Et, plus loin, à propos des conditions de la garantie : «Le texte qui suit… contient tellement de restrictions qu’il vient, ni plus ni moins, assurer l’impossibilité de se prévaloir de la protection telle qu’on la fait miroiter.» Et plus loin encore : «… il est clair que le titre ne correspond pas au produit annoncé.»
Avant de conclure, le magistrat déclare que «… compte tenu de l’impression générale que le site de vente de la demanderesse suggère, celle-ci s’est adonnée à des représentations fausses et trompeuses, par rapport à un élément essentiel et déterminant dans le choix qu’un consommateur pouvait retenir afin de contracter avec elle.»
Par voie de communiqué, Voyages À Rabais a commenté le jugement en arguant que les conditions de la Protection Soleil avaient toujours été clairement présentées sur son site - ce que le juge a admis - et qu’il fallait bien tracer une ligne quelque part pour en définir les limites. Cette ligne, pour définir «une journée de pluie», ce sont cinq heures consécutives sur une possibilité de 10 heures d’ensoleillement dans la journée.

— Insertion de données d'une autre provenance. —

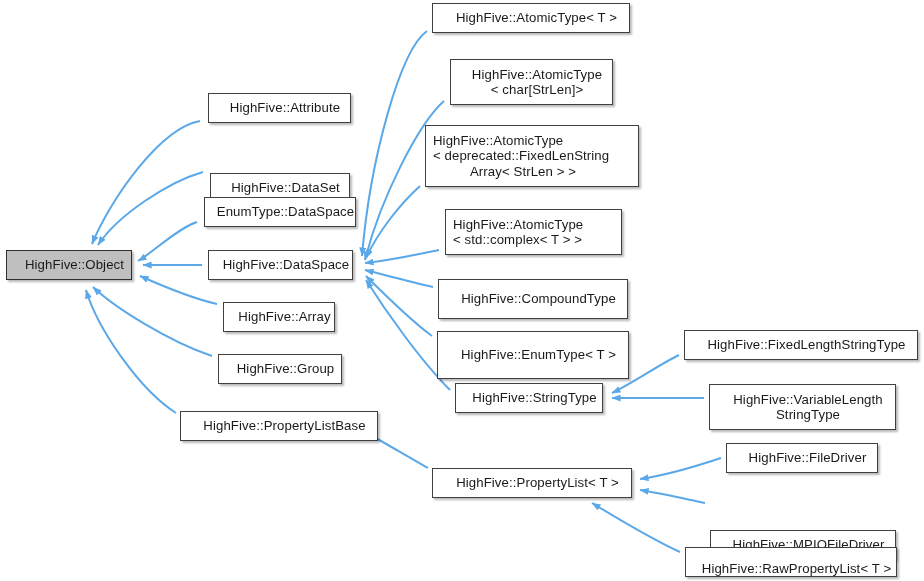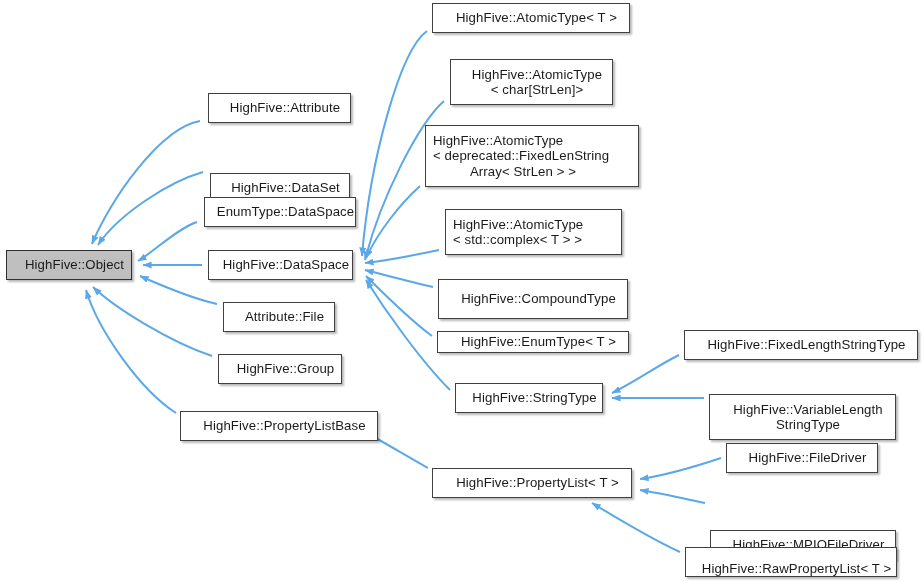"Attribute::File" span.label { text: Attribute::File -> HighFive::Array }
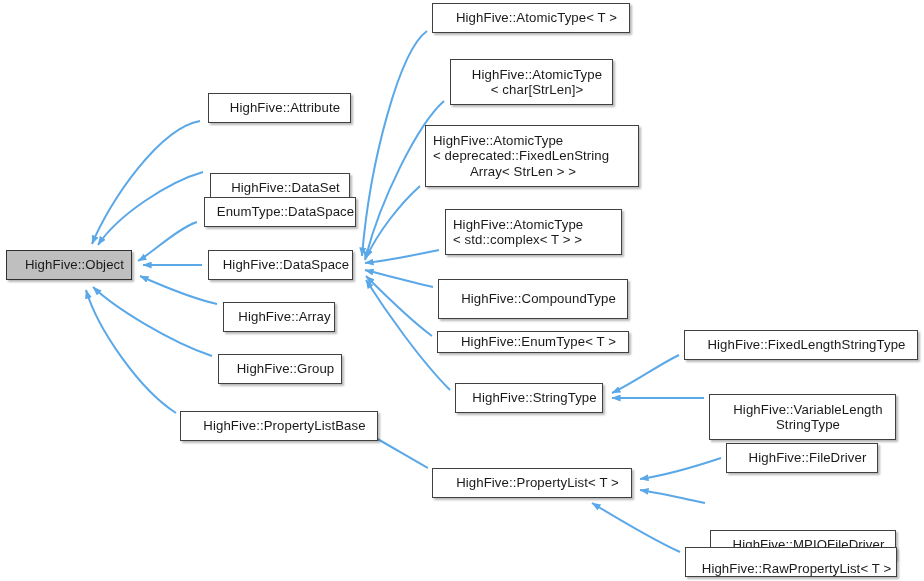"HighFive::EnumType< T >" div.node { height: 22px -> 48px }
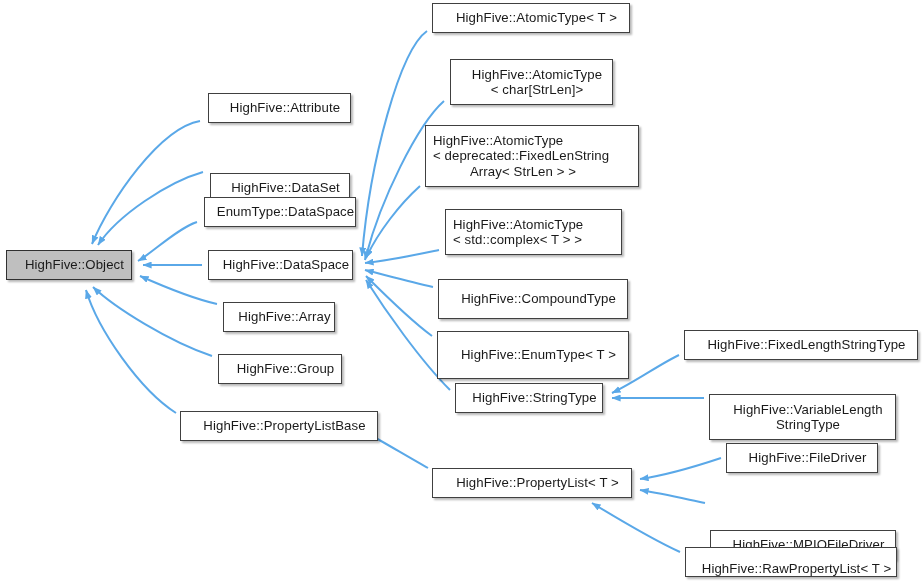"HighFive::VariableLength" div.node { top: 394px -> 384px }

Mais, dans ce cas, le juge a estimé que, même si les conditions d’un contrat sont bien formulées et bien claires, elles peuvent être invalidées si elles ne sont pas en phase avec un titre accrocheur qui donne une impression contraire, en l’occurrence «Protection… 100% garanti».
Chez Voyages À Rabais, Sylvie Myre persiste et signe. «Hier, en entrevue avec Paul Arcand, au FM 98,5, le client a mentionné que ce voyage lui avait coûté cher. Et bien il a trouvé le moyen de se faire rembourser, dit-elle. Nous maintenons la Protection Soleil, parce que c’est une valeur ajoutée appréciée par la clientèle. Les règles sont claires. Au retour des clients, nous leur envoyons un message en les invitant à cliquer sur le lien de la protection pour qu’ils vérifient s’il y ont droit. Et M. Marinier a reçu ce message comme tout le monde. Il l’a d’ailleurs admis en entrevue avec Paul Arcand.»
Il convient de noter que les jugements émis à la Division des Petites Créances n’ont pas force de jurisprudence. Ce qui signifie qu’un autre juge ne pourra pas s’y référer pour statuer sur un autre cas.